In India, two special educators, one at a private special school and one at an integrated pubic school, have similar experiences with going online with their teaching within days after the lockdown in India was announced. They were both already using technology for their day to day interventions with their students, including tablets, computers, and online videos on YouTube. At the integrated public-school, educators were assigned tablets from the school that they used for their teaching and kept with them at school and at home. Since the WiFi at the school was available only in certain areas, the educators bought their own SIM cards with data connections for their tablets to be always connected. When teaching went online, the educators continued working with their tablets. The special educator at a private special school has access to computers connected to the internet and also tablets connected to the school’s WiFi within the school premises. When teaching went online, they used their own personal devices, mostly their smartphones and sometimes, if available, their home computer or laptops, to connect with their students. They usually asked other tech savvy family members to help them connect when using a laptop or computer.

Both schools have dedicated resource rooms for special education with games, puzzles, devices, and other physical resources for everyday interventions. Since the lockdown in India was sudden, and schools were closed within days after the announcements in March, educators were not able to take these resources home from school or provide them to the parents and children.

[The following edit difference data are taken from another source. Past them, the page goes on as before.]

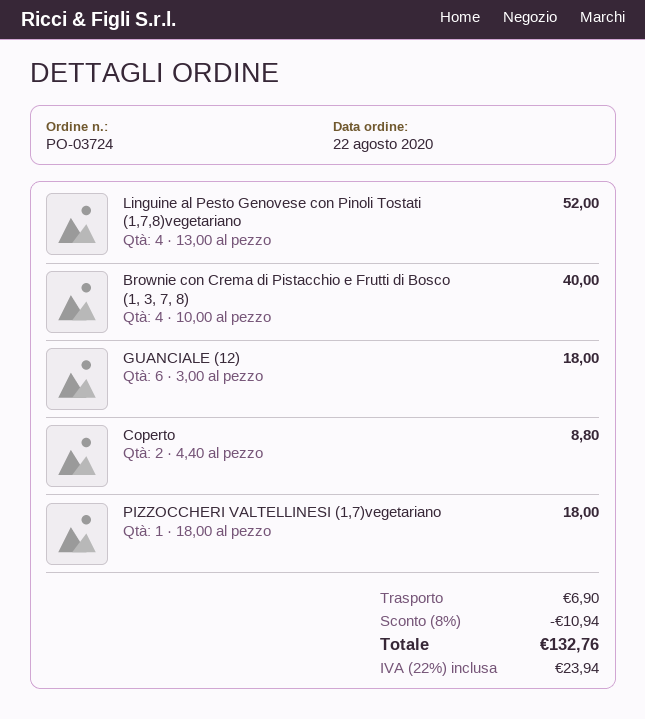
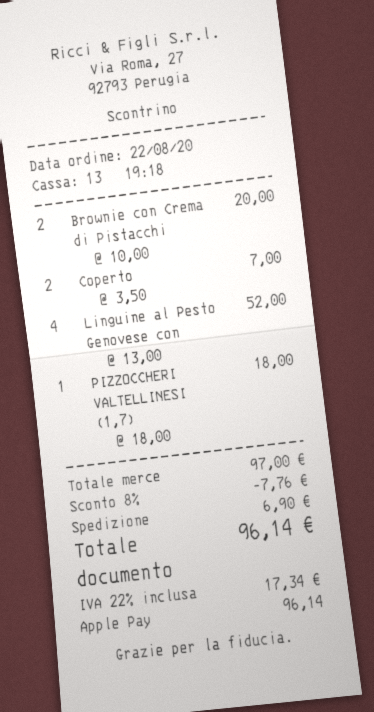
Brownie con Crema di Pistacchio e Frutti di Bosco (1, 3, 7, 8): 4 x 10.00 = 40.00 -> 2 x 10.00 = 20.00
GUANCIALE (12): 6 x 3.00 = 18.00 -> none
Coperto: 2 x 4.40 = 8.80 -> 2 x 3.50 = 7.00
discount: 8% = 10.94 -> 8% = 7.76
tax: 22% = 23.94 -> 22% = 17.34
total: 132.76 -> 96.14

The special educator at the public school used mostly WhatsApp to connect with their students. This includes sending a 15-day lesson plan (with short tasks and activities) to their parents or caregivers every two weeks. The tasks and activities are evaluated by connecting with the parents or caregivers every week. For most of the student-parent pairs who are connected with the educators, there are also weekly online sessions using WhatsApp video to check on the progress made, provide short interventions, and discuss any issues. For parents who do not have access to or do not use WhatsApp, the educator sends the 15-day lesson plan via SMS and has weekly phone calls. The calls and video session times are negotiated with the parents a day before.

At the private school, once they decided to go online, they set up a schedule for all educators and school staff. The educators have to conduct online sessions using Zoom with each of their assigned students. The sessions can be one-to-one or with many students at the same time. The session times were negotiated with the parents, with some they were fixed and with some they were more flexible. In addition to online sessions with the students (with the help of parents), the entire school staff has regular (4 days a week) all-hands-on-deck Zoom meetings (about 40 min long). In these meetings, educators can discuss any issues they are facing, e.g. technical or with their teaching, and get resolutions. There is also a WhatsApp group for the school educators and staff where short technical training videos on how to use Zoom etc. are provided. The educators create weekly lesson plans for each student, which they share with each other and other school staff for feedback. Evaluation of the tasks and activities is done daily, and a report is created by each educator for all of their students and sent to the school admins every workday.